Intestinal hookworm disease in humans is caused by Ancylostoma duodenale, A. ceylanicum, and Necator americanus. Classically, A. duodenale and N. americanus were considered the two primary intestinal hookworm species worldwide, but newer studies show that a parasite infecting animals, A. ceylanicum, is also an important emerging parasite infecting humans in some regions. Occasionally larvae of A. caninum, normally a parasite of canids, may partially develop in the human intestine and cause eosinophilic enteritis, but this species does not appear to reach reproductive maturity in humans.
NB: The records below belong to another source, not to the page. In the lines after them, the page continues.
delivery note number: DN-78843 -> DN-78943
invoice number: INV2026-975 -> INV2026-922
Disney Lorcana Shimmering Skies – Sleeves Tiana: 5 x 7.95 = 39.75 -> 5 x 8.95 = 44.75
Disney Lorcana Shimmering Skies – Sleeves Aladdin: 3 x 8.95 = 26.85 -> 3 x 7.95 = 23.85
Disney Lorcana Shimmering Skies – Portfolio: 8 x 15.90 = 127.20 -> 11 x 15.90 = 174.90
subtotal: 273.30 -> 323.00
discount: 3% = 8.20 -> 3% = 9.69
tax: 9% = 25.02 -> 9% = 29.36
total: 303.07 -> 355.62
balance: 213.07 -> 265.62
Another group of hookworms infecting animals can penetrate the human skin causing cutaneous larva migrans (A. braziliense, A. caninum, Uncinaria stenocephala). Other than A. caninum noted above, these parasites do not develop further after their larvae penetrate human skin. See extraintestinal hookworms for more information.

Life Cycle

Eggs are passed in the stool image , and under favorable conditions (moisture, warmth, shade), larvae hatch in 1 to 2 days and become free-living in contaminated soil. These released rhabditiform larvae grow in the feces and/or the soil image , and after 5 to 10 days (and two molts) they become filariform (third-stage) larvae that are infective image . These infective larvae can survive 3 to 4 weeks in favorable environmental conditions. On contact with the human host, typically bare feet, the larvae penetrate the skin and are carried through the blood vessels to the heart and then to the lungs. They penetrate into the pulmonary alveoli, ascend the bronchial tree to the pharynx, and are swallowed image . The larvae reach the jejunum of the small intestine, where they reside and mature into adults. Adult worms live in the lumen of the small intestine, typically the distal jejunum, where they attach to the intestinal wall with resultant blood loss by the host image . Most adult worms are eliminated in 1 to 2 years, but the longevity may reach several years.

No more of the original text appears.